Task objective: Retype each record below word for word. Leave the pictures out.

[Before and after images]
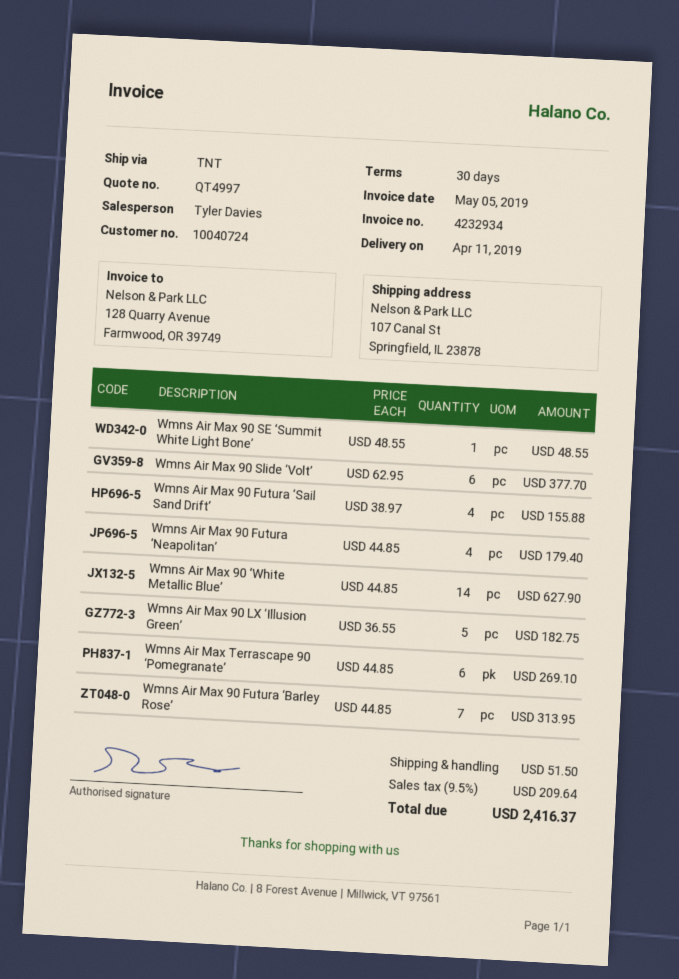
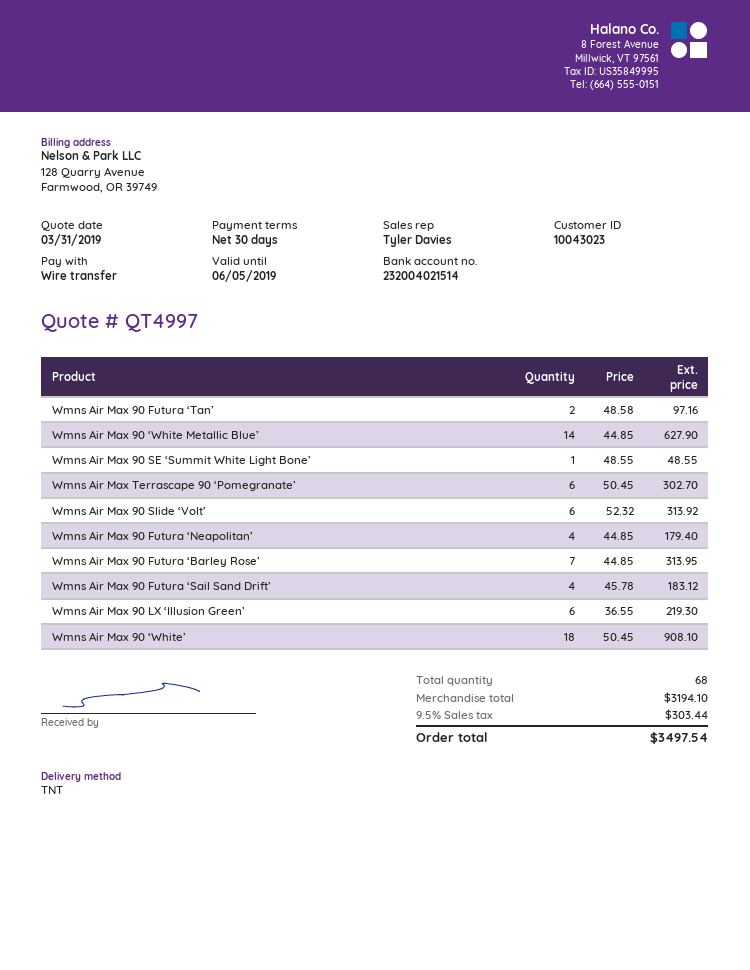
customer number: 10040724 -> 10043023
Wmns Air Max 90 Slide ‘Volt’: 6 x 62.95 = 377.70 -> 6 x 52.32 = 313.92
Wmns Air Max 90 Futura ‘Sail Sand Drift’: 4 x 38.97 = 155.88 -> 4 x 45.78 = 183.12
Wmns Air Max 90 LX ‘Illusion Green’: 5 x 36.55 = 182.75 -> 6 x 36.55 = 219.30
Wmns Air Max Terrascape 90 ‘Pomegranate’: 6 x 44.85 = 269.10 -> 6 x 50.45 = 302.70
Wmns Air Max 90 Futura ‘Tan’: none -> 2 x 48.58 = 97.16
Wmns Air Max 90 ‘White’: none -> 18 x 50.45 = 908.10
shipping: 51.50 -> none
tax: 9.5% = 209.64 -> 9.5% = 303.44
total: 2416.37 -> 3497.54

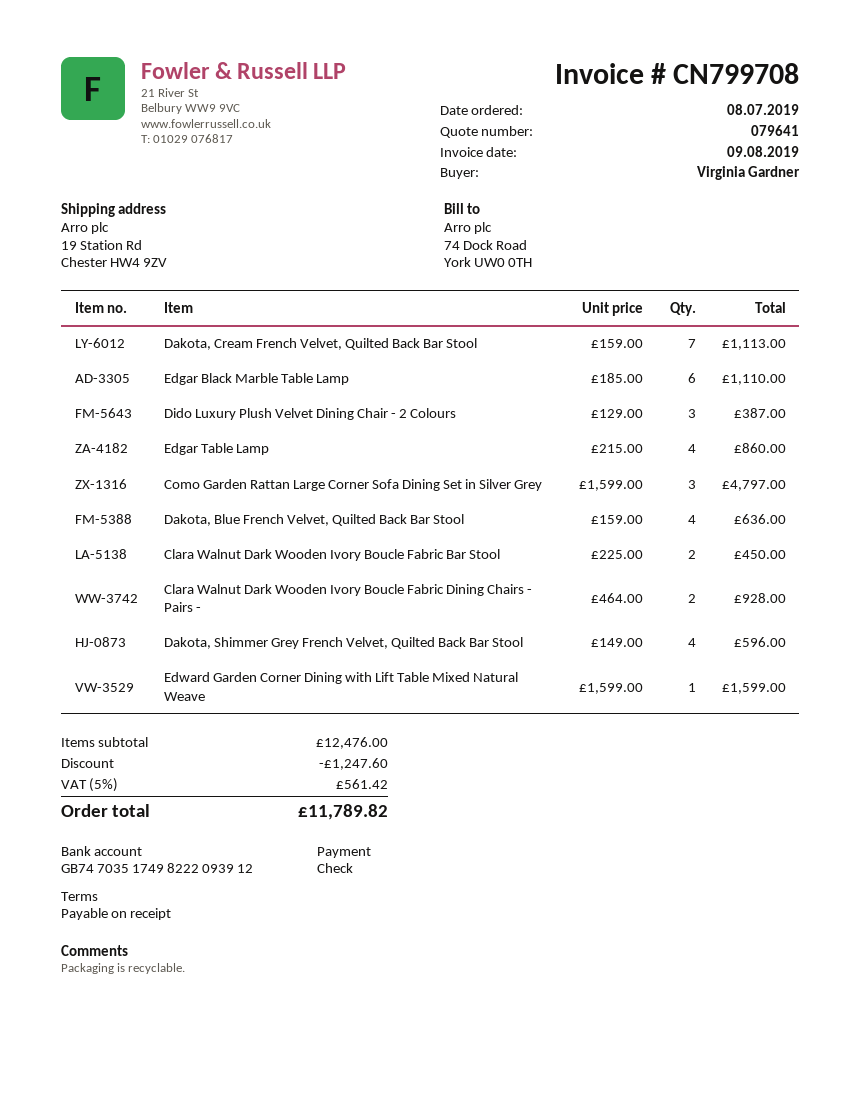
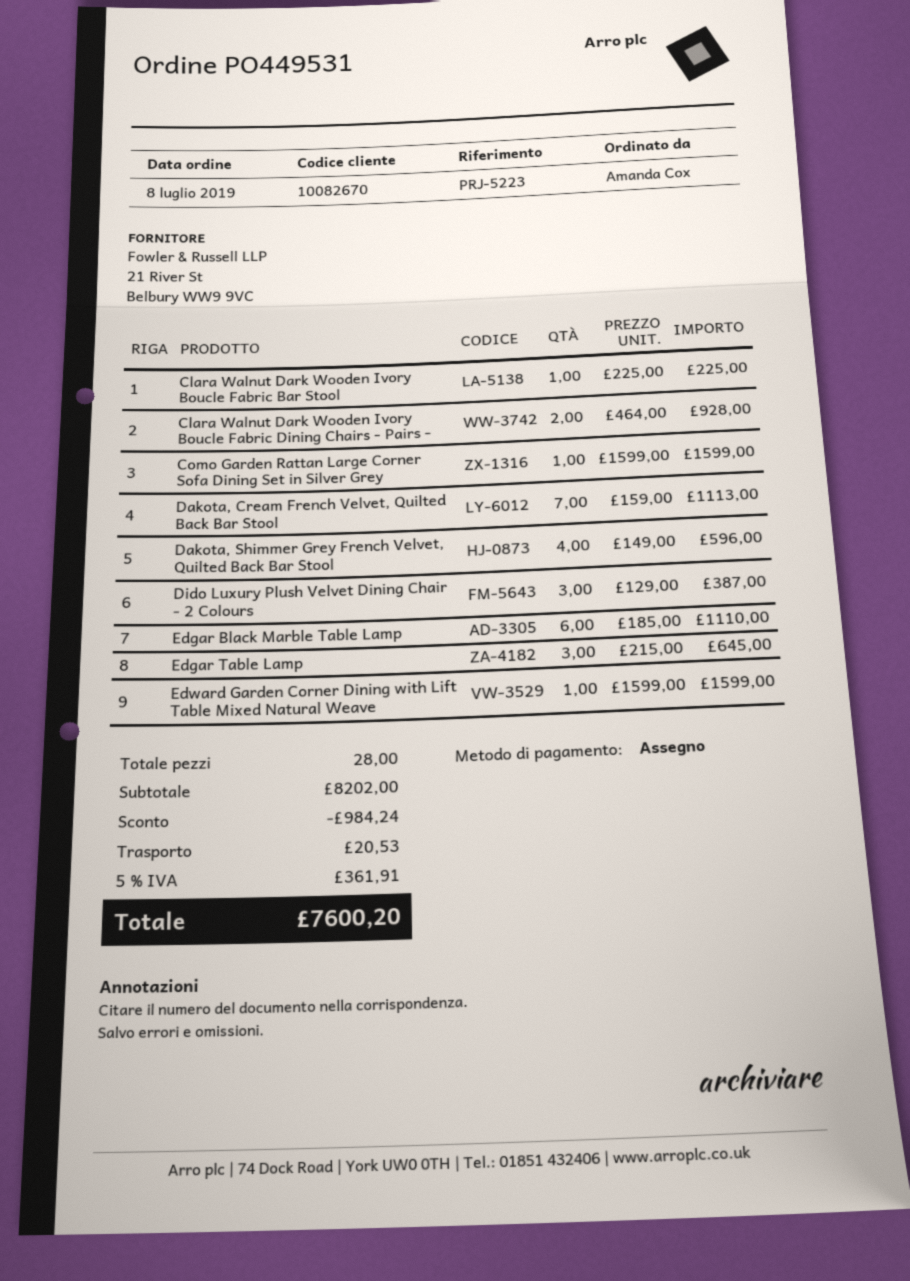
ordered by: Virginia Gardner -> Amanda Cox
Edgar Table Lamp: 4 x 215.00 = 860.00 -> 3 x 215.00 = 645.00
Como Garden Rattan Large Corner Sofa Dining Set in Silver Grey: 3 x 1599.00 = 4797.00 -> 1 x 1599.00 = 1599.00
Dakota, Blue French Velvet, Quilted Back Bar Stool: 4 x 159.00 = 636.00 -> none
Clara Walnut Dark Wooden Ivory Boucle Fabric Bar Stool: 2 x 225.00 = 450.00 -> 1 x 225.00 = 225.00
subtotal: 12476.00 -> 8202.00
discount: 1247.60 -> 984.24
shipping: none -> 20.53
tax: 5% = 561.42 -> 5% = 361.91
total: 11789.82 -> 7600.20

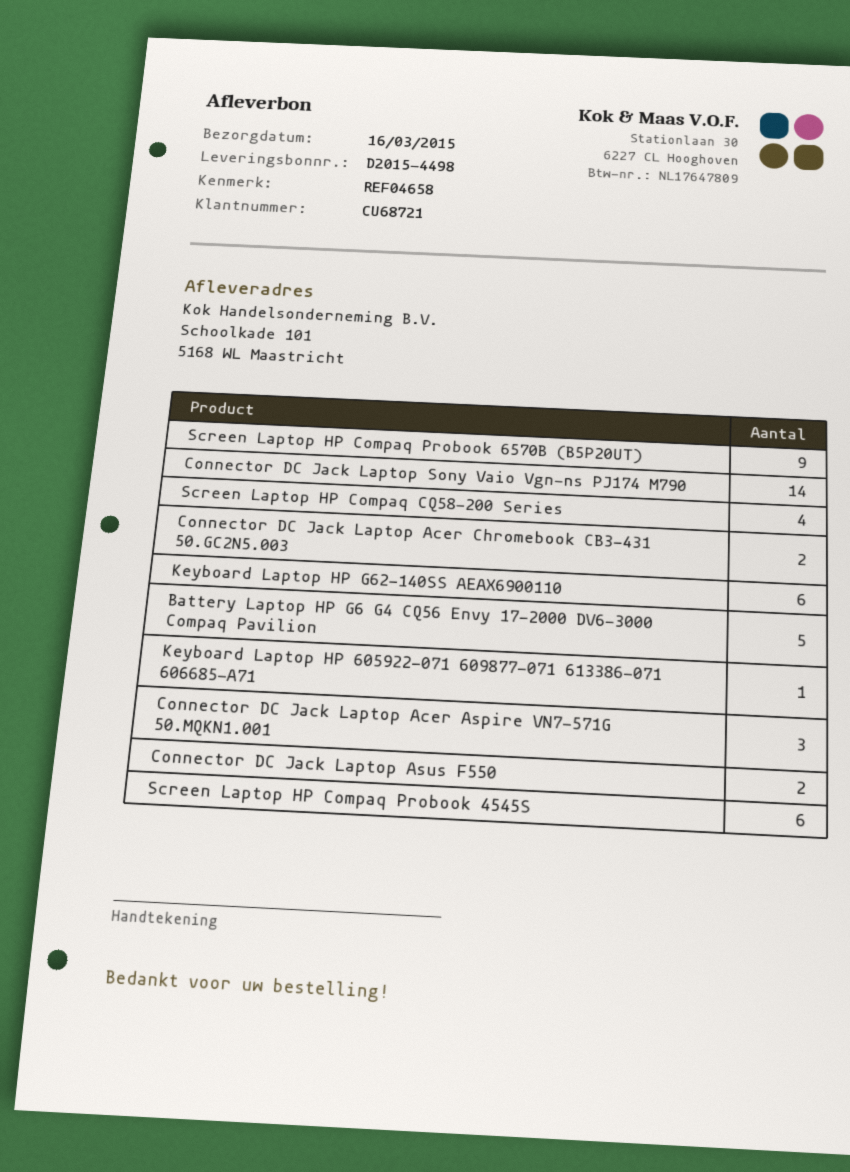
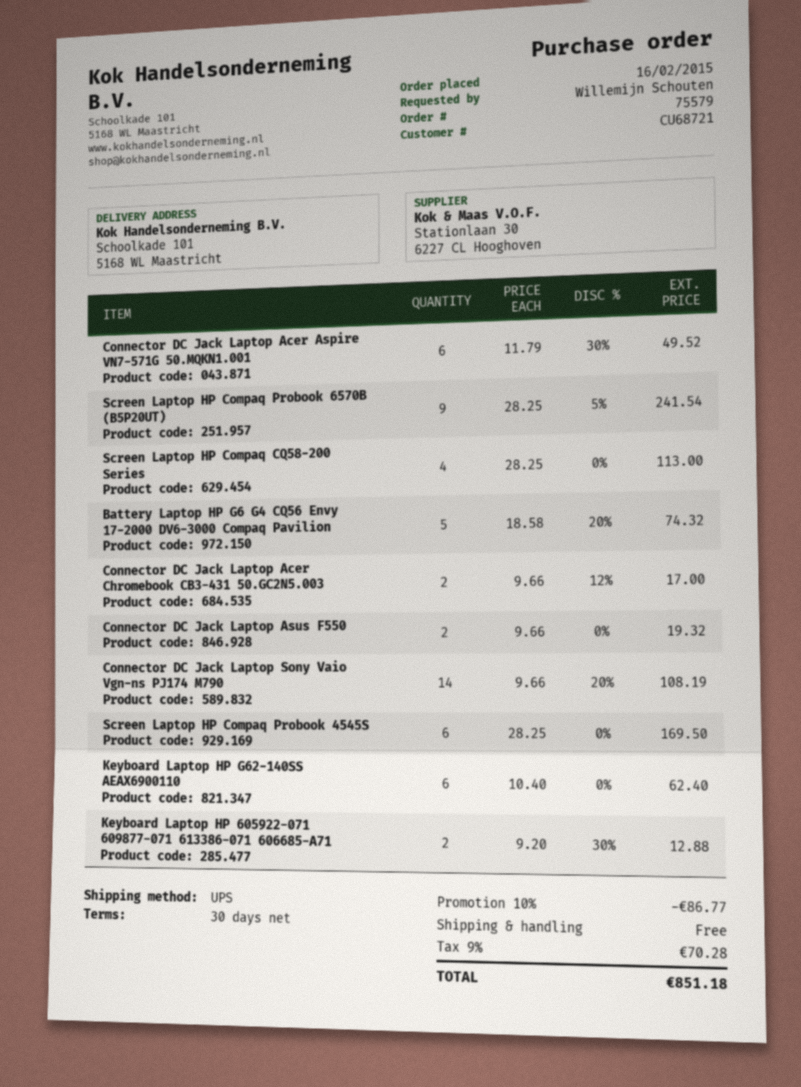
Keyboard Laptop HP 605922-071 609877-071 613386-071 606685-A71: 1 -> 2
Connector DC Jack Laptop Acer Aspire VN7-571G 50.MQKN1.001: 3 -> 6

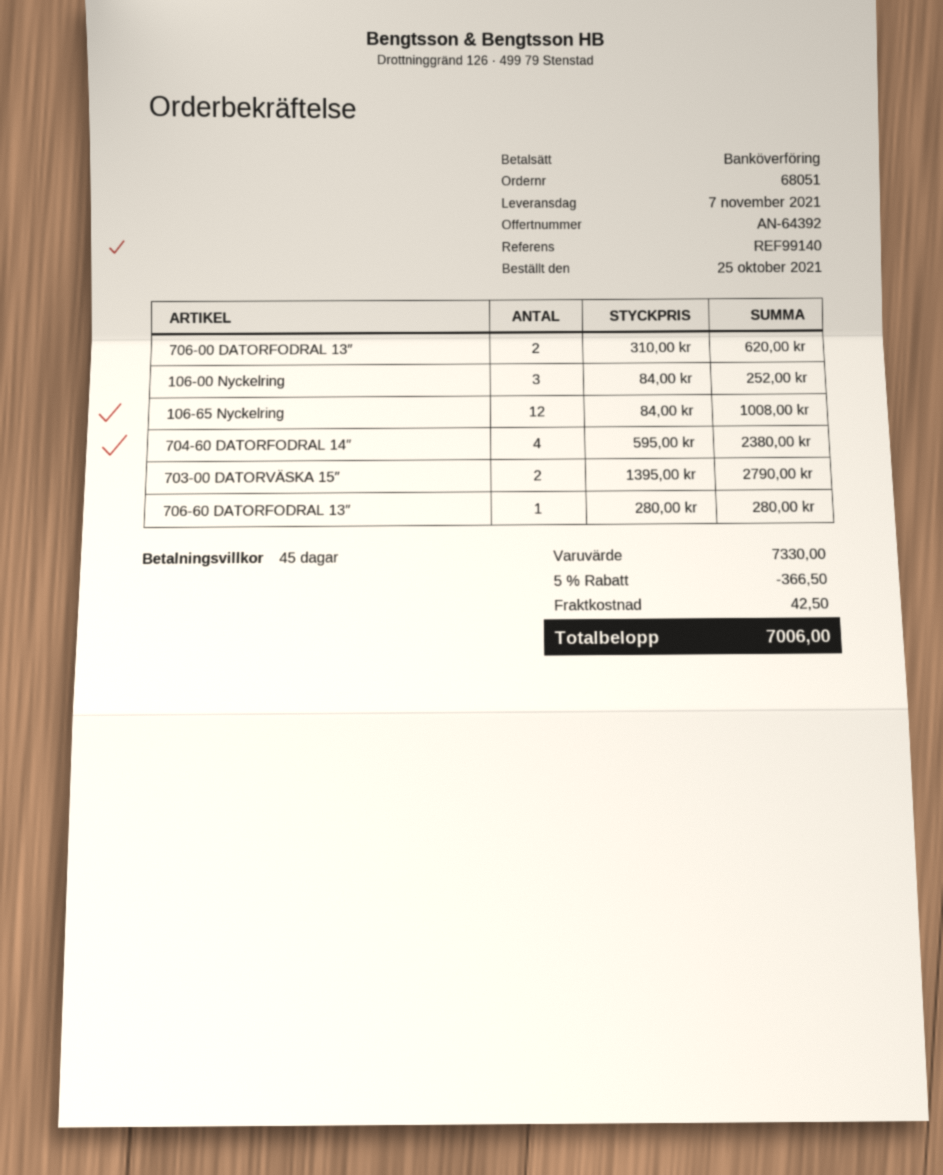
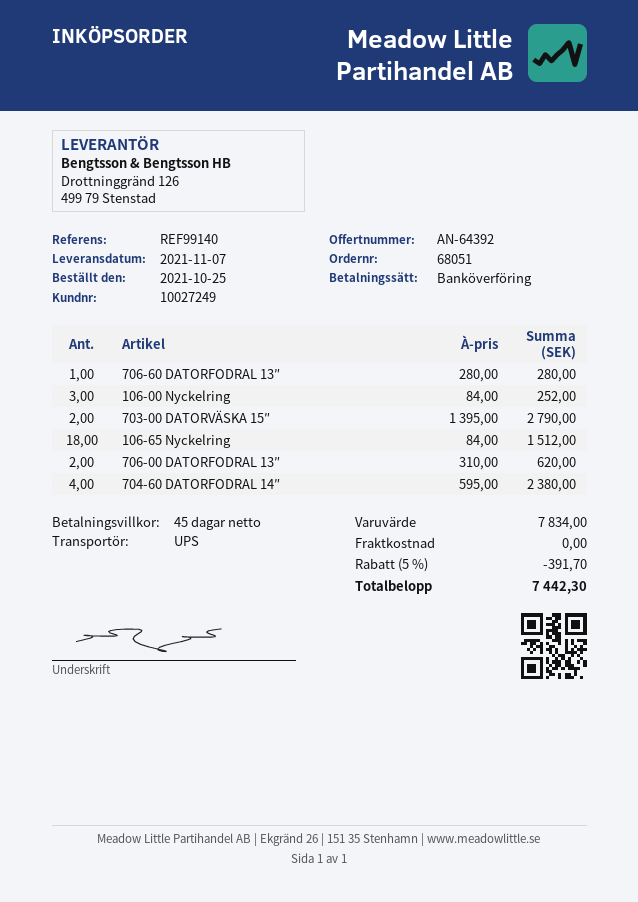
106-65 Nyckelring: 12 x 84.00 = 1008.00 -> 18 x 84.00 = 1512.00
subtotal: 7330.00 -> 7834.00
discount: 5% = 366.50 -> 5% = 391.70
shipping: 42.50 -> 0.00
total: 7006.00 -> 7442.30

Output of the exercise:
customer number: 10040724 -> 10043023
Wmns Air Max 90 Slide ‘Volt’: 6 x 62.95 = 377.70 -> 6 x 52.32 = 313.92
Wmns Air Max 90 Futura ‘Sail Sand Drift’: 4 x 38.97 = 155.88 -> 4 x 45.78 = 183.12
Wmns Air Max 90 LX ‘Illusion Green’: 5 x 36.55 = 182.75 -> 6 x 36.55 = 219.30
Wmns Air Max Terrascape 90 ‘Pomegranate’: 6 x 44.85 = 269.10 -> 6 x 50.45 = 302.70
Wmns Air Max 90 Futura ‘Tan’: none -> 2 x 48.58 = 97.16
Wmns Air Max 90 ‘White’: none -> 18 x 50.45 = 908.10
shipping: 51.50 -> none
tax: 9.5% = 209.64 -> 9.5% = 303.44
total: 2416.37 -> 3497.54

ordered by: Virginia Gardner -> Amanda Cox
Edgar Table Lamp: 4 x 215.00 = 860.00 -> 3 x 215.00 = 645.00
Como Garden Rattan Large Corner Sofa Dining Set in Silver Grey: 3 x 1599.00 = 4797.00 -> 1 x 1599.00 = 1599.00
Dakota, Blue French Velvet, Quilted Back Bar Stool: 4 x 159.00 = 636.00 -> none
Clara Walnut Dark Wooden Ivory Boucle Fabric Bar Stool: 2 x 225.00 = 450.00 -> 1 x 225.00 = 225.00
subtotal: 12476.00 -> 8202.00
discount: 1247.60 -> 984.24
shipping: none -> 20.53
tax: 5% = 561.42 -> 5% = 361.91
total: 11789.82 -> 7600.20

Keyboard Laptop HP 605922-071 609877-071 613386-071 606685-A71: 1 -> 2
Connector DC Jack Laptop Acer Aspire VN7-571G 50.MQKN1.001: 3 -> 6

106-65 Nyckelring: 12 x 84.00 = 1008.00 -> 18 x 84.00 = 1512.00
subtotal: 7330.00 -> 7834.00
discount: 5% = 366.50 -> 5% = 391.70
shipping: 42.50 -> 0.00
total: 7006.00 -> 7442.30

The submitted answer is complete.